Wednesday, August 26, 2020

Donald Trump and evangelical fervor

I am one of those Christians who simply cannot understand why some other Christians believe our current president is a new revelation—or even incarnation—of God right up there next toJesus of Nazareth.

Almost nothing of Donald Trump’s lifestyle, message, values, ethics, or actions has any discernible relationship to the Jesus reported in the gospels. Some of his evangelical Christian defenders, when asked, tend to agree with that assessment, but go on to praise what he has done or will do, which they see as faithful to Christ. I usually do not agree with their understandings of what the Bible generally regards as leaders’ key responsibilities toward the peoples and nations they lead. I just do not see Jesus, or the prophetic tradition out of which he ministered, in the man in the White House.


Something was shared with me on Facebook yesterday that gives me insight into the passion of some evangelical Christians for Mr. Trump. It’s a short video that declares, “President Trump Born for Revival!” In it, Dr. Clarence Sexton, founder and president of The Crown College in Tennessee, tells how a Bible that is tied to a revival in the Hebrides in the 1940s and 50s now sits in the Oval Office. He suggests that perhaps this means God is using Mr. Trump to bring revival to the United States.


I confess I am not much on revivals. I realize that some who are reading this understand the term even less than I do. Here’s my take: basically, a revival is a religious service, or series of services, in which powerful preaching results in powerful, emotional, and visible response by the congregation. Lives are changed in revivals as people make heart-felt confessions of faith in Jesus, and commit their lives to following him. Revivals have an important place in American religious history, and many churches today still hold revivals.

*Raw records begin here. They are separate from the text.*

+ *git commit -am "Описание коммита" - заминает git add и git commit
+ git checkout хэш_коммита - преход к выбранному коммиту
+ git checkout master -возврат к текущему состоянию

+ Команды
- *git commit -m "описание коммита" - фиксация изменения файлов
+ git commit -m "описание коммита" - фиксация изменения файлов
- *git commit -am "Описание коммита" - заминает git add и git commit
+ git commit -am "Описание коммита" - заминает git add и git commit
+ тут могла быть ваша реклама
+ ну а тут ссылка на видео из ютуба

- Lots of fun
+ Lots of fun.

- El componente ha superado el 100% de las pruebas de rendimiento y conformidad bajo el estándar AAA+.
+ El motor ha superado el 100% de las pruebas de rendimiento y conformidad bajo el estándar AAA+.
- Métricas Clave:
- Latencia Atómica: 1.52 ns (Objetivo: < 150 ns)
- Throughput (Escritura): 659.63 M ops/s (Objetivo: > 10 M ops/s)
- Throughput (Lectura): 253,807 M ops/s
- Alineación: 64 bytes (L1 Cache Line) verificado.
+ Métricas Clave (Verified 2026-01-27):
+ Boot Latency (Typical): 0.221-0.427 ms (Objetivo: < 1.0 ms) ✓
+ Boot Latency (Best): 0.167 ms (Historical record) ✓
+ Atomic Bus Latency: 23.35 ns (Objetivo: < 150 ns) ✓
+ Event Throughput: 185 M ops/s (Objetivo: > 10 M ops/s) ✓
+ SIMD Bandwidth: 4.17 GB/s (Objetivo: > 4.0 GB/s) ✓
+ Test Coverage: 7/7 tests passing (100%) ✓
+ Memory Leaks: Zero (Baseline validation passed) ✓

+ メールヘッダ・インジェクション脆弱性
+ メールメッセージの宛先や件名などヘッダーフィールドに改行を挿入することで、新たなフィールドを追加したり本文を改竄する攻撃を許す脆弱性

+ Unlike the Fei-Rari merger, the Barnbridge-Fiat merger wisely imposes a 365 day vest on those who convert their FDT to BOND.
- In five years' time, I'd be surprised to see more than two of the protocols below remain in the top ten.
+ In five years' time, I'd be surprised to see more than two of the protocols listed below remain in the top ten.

Unfortunately for Dr. Sexton’s story, at least one website (godreports.comthat is sympathetic to revivals  and revivalism says it is not true. It reports that there was a revival in Scotland in those years, and it was quite powerful. But the part about the Bible and Mr. Trump is not true, did not happen. Remember, this is from a site sympathetic to revivals, not from some “fake news” outlet.


I suppose the first thought that comes to many minds is the thought that came to mine: Since when does truth matter when some people talk about Mr. Trump? But we need to go beyond that to see in this story the conviction that even when you cannot see any link between Jesus and the president, such a relationship is there anyway. God can work in ways we do not see. In other words, you do not see the relationship; you do not see how God is using Mr. Trump to bring revival to the US; you do not see how what he says and does is congruent with the ways of Jesus—you do not see any of that, but it is there. Because you know it’s there, you just know it.


How do you argue with that? How do you talk about real issues when the person you are talking with “just knows” the truth, a truth you are obviously not gifted to access?


I suspect this sort of “spiritual secret” about the man is circulating widely among many passionate Trump supporters. It is fed by the likes of “President Trump Born for Revival!” It really allows no room for serious political back and forth.